YOUR OBJECTIVE: Transcribe exactly, please, the lines from the one containing "13 | map_lp: 0.96 -> 0.966" through the end of the records below, and leave out the pictures.

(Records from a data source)
++++
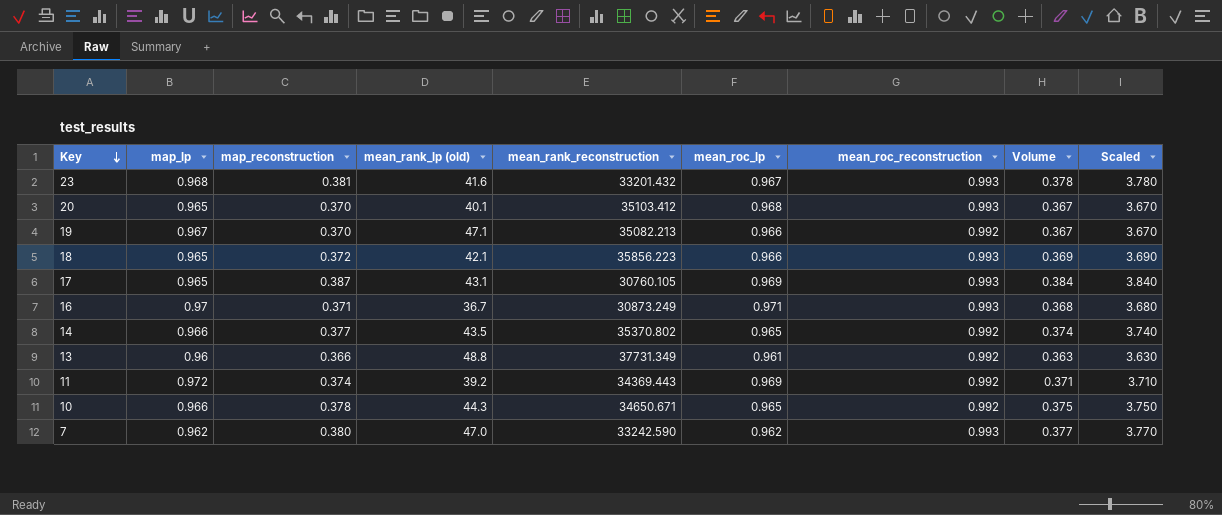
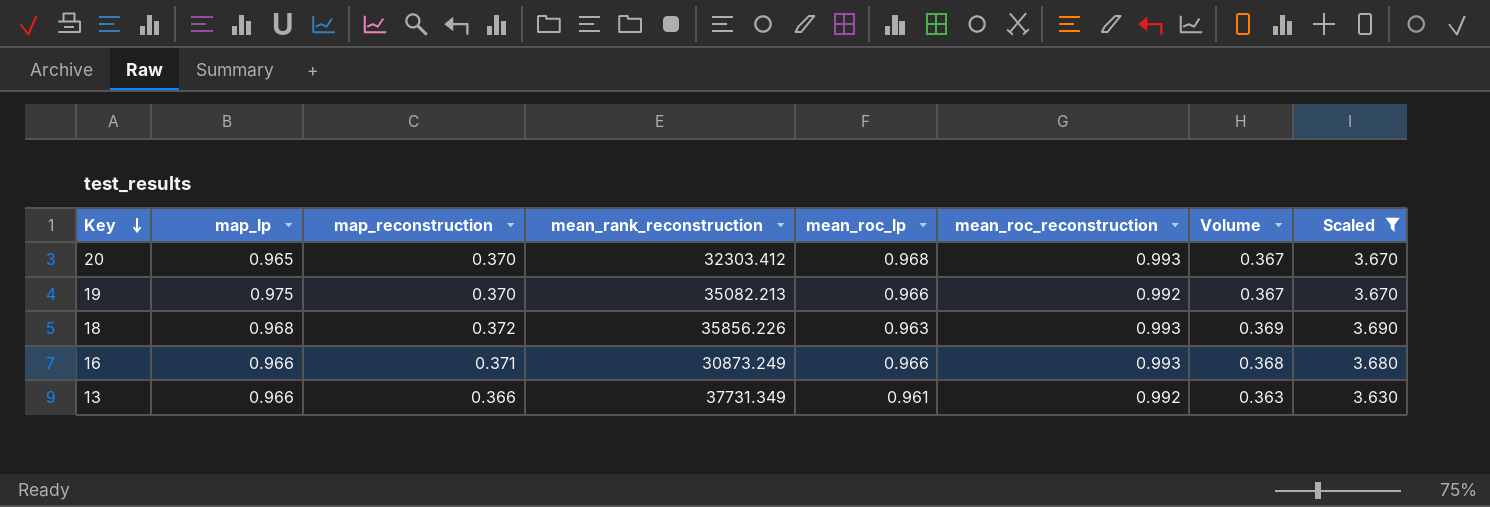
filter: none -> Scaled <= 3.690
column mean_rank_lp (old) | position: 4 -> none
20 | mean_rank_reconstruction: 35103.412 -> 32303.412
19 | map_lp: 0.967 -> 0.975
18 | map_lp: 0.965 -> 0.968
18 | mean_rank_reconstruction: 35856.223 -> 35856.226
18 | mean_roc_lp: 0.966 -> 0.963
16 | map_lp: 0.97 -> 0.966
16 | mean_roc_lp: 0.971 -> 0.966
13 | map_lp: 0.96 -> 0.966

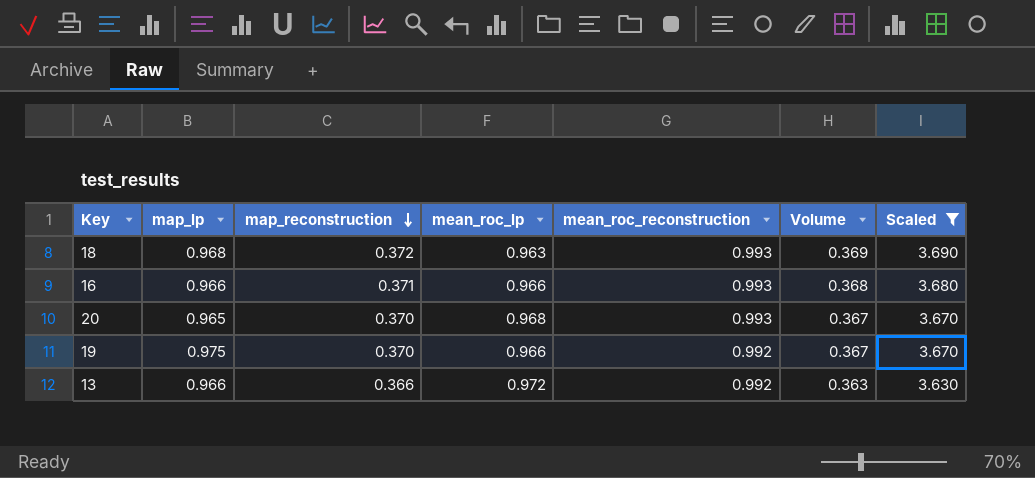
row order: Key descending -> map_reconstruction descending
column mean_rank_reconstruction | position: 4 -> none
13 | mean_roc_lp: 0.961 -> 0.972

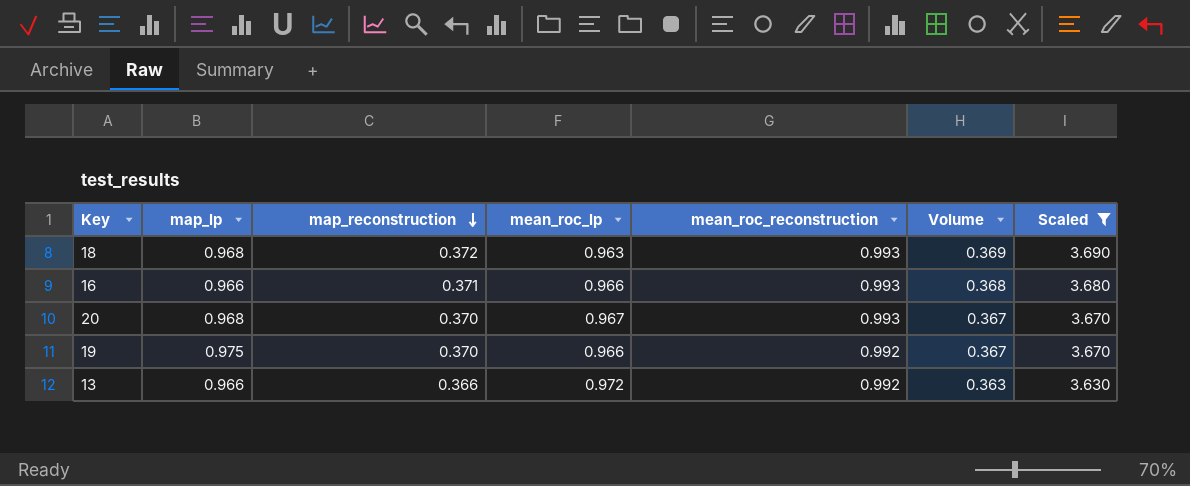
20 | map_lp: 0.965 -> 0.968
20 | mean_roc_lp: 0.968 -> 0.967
++++
SOLUTION FOR THIS PROBLEM:
13 | map_lp: 0.96 -> 0.966

row order: Key descending -> map_reconstruction descending
column mean_rank_reconstruction | position: 4 -> none
13 | mean_roc_lp: 0.961 -> 0.972

20 | map_lp: 0.965 -> 0.968
20 | mean_roc_lp: 0.968 -> 0.967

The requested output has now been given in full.